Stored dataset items
───

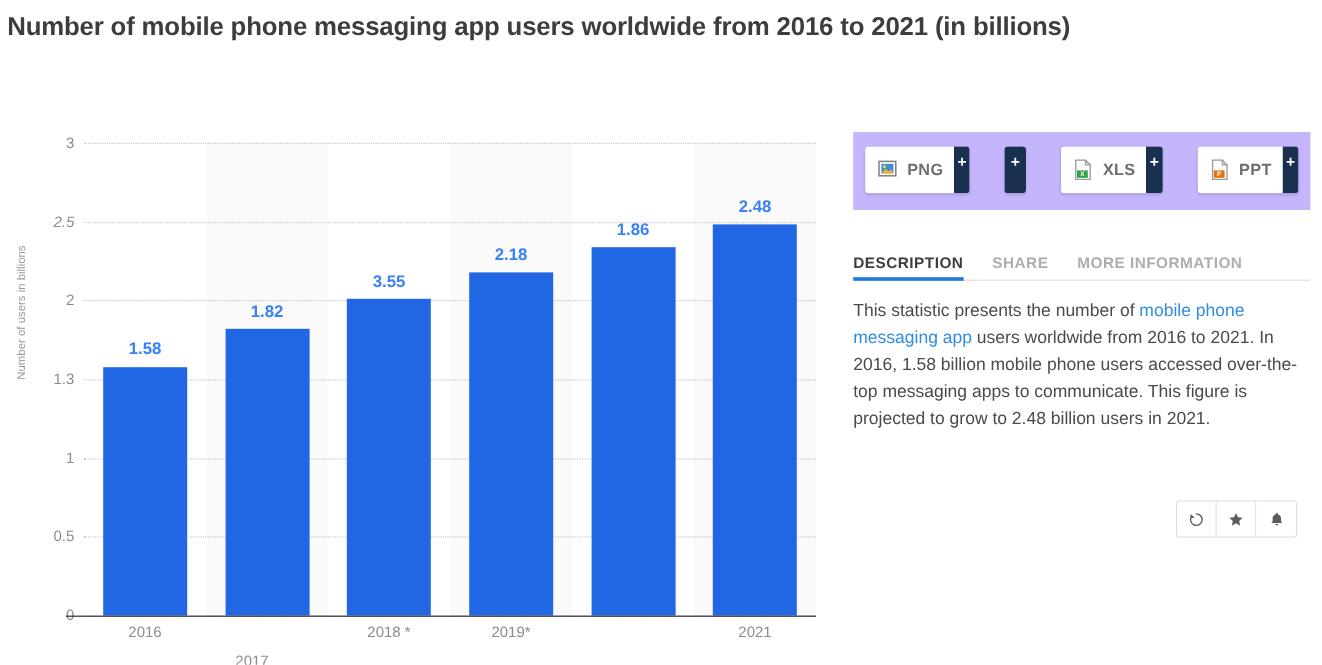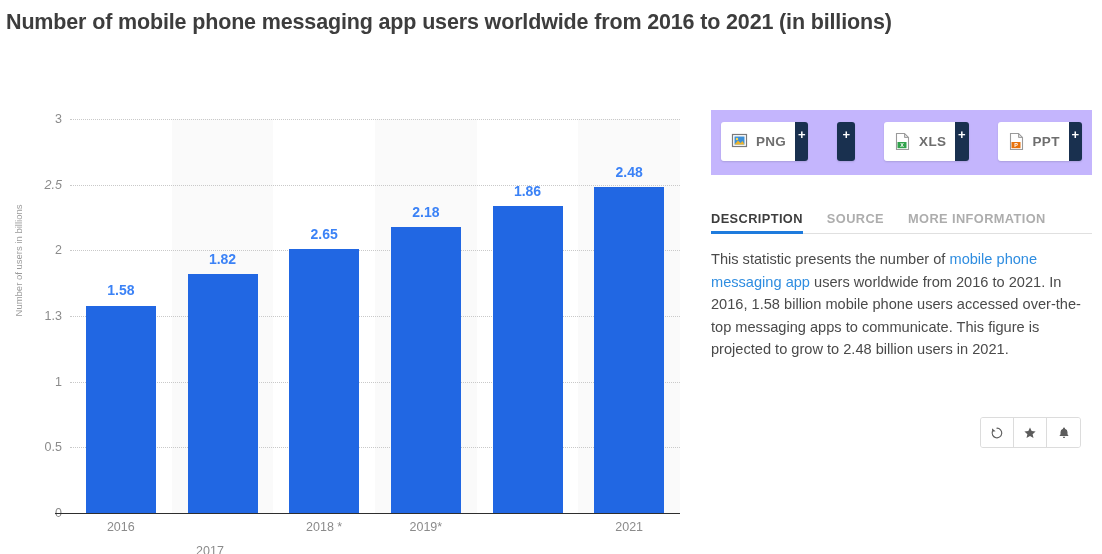--- a/index.html
+++ b/index.html
@@ -246,21 +246,21 @@
         <div class="ytick" style="top: 65.6667px; font-style: italic;">2.5</div>
         <div class="ytick" style="top: 0px;">3</div>
       </div>
     <div class="axis-line"></div>
     <div id="yaxis-title">Number of users in billions</div>
 
   <div class="bar-label" style="left: 75.8333px; top: 282.493px;">1.58</div>
       <div class="xtick" style="left: 65.8333px;">2016</div>
       <div class="bar-label" style="left: 177.5px; top: 250.973px;">1.82</div>
       <div class="xtick" style="left: 155px; margin-top: 24px;">2017</div>
-      <div class="bar-label" style="left: 279.167px; top: 226.02px;">2.65</div>
+      <div class="bar-label" style="left: 279.167px; top: 226.02px;">3.55</div>
       <div class="xtick" style="left: 269.167px;">2018 *</div>
       <div class="bar-label" style="left: 380.833px; top: 203.693px;">2.18</div>
       <div class="xtick" style="left: 370.833px;">2019*</div>
       <div class="bar-label" style="left: 482.5px; top: 182.68px;">1.86</div>
       <div class="xtick" style="left: 472.5px; margin-top: 46px;">2020*</div>
       <div class="bar-label" style="left: 584.167px; top: 164.293px;">2.48</div>
       <div class="xtick" style="left: 574.167px;">2021</div>
     </div>
 
   <div id="right-panel">
@@ -303,21 +303,21 @@
                 <text x="8" y="15" font-size="5.4" font-family="Liberation Sans, sans-serif" fill="#ffffff" text-anchor="middle" font-weight="bold">P</text>
               </svg></span>
             <span class="dl-label">PPT</span>
           </div>
           <div class="dl-plus">+</div>
         </div>
       </div>
 
     <div class="tabbar" id="desc-tabs">
         <div class="tab active">DESCRIPTION</div>
-        <div class="tab">SOURCE</div>
+        <div class="tab">SHARE</div>
         <div class="tab">MORE INFORMATION</div>
       </div>
 
     <div id="desc-body">
       <span>This statistic presents the number of </span><a>mobile phone messaging app</a><span> users worldwide from 2016 to 2021. In 2016, 1.58 billion mobile phone users accessed over-the-top messaging apps to communicate. This figure is projected to grow to 2.48 billion users in 2021.</span>
     </div>
 
     <div id="action-row">
         <div class="act-btn">
           <svg width="14" height="14" viewBox="0 0 16 16">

───

Which lines of the data above contain the string "font"? Copy each of them.

         <div class="ytick" style="top: 65.6667px; font-style: italic;">2.5</div>
                 <text x="8" y="15" font-size="5.4" font-family="Liberation Sans, sans-serif" fill="#ffffff" text-anchor="middle" font-weight="bold">P</text>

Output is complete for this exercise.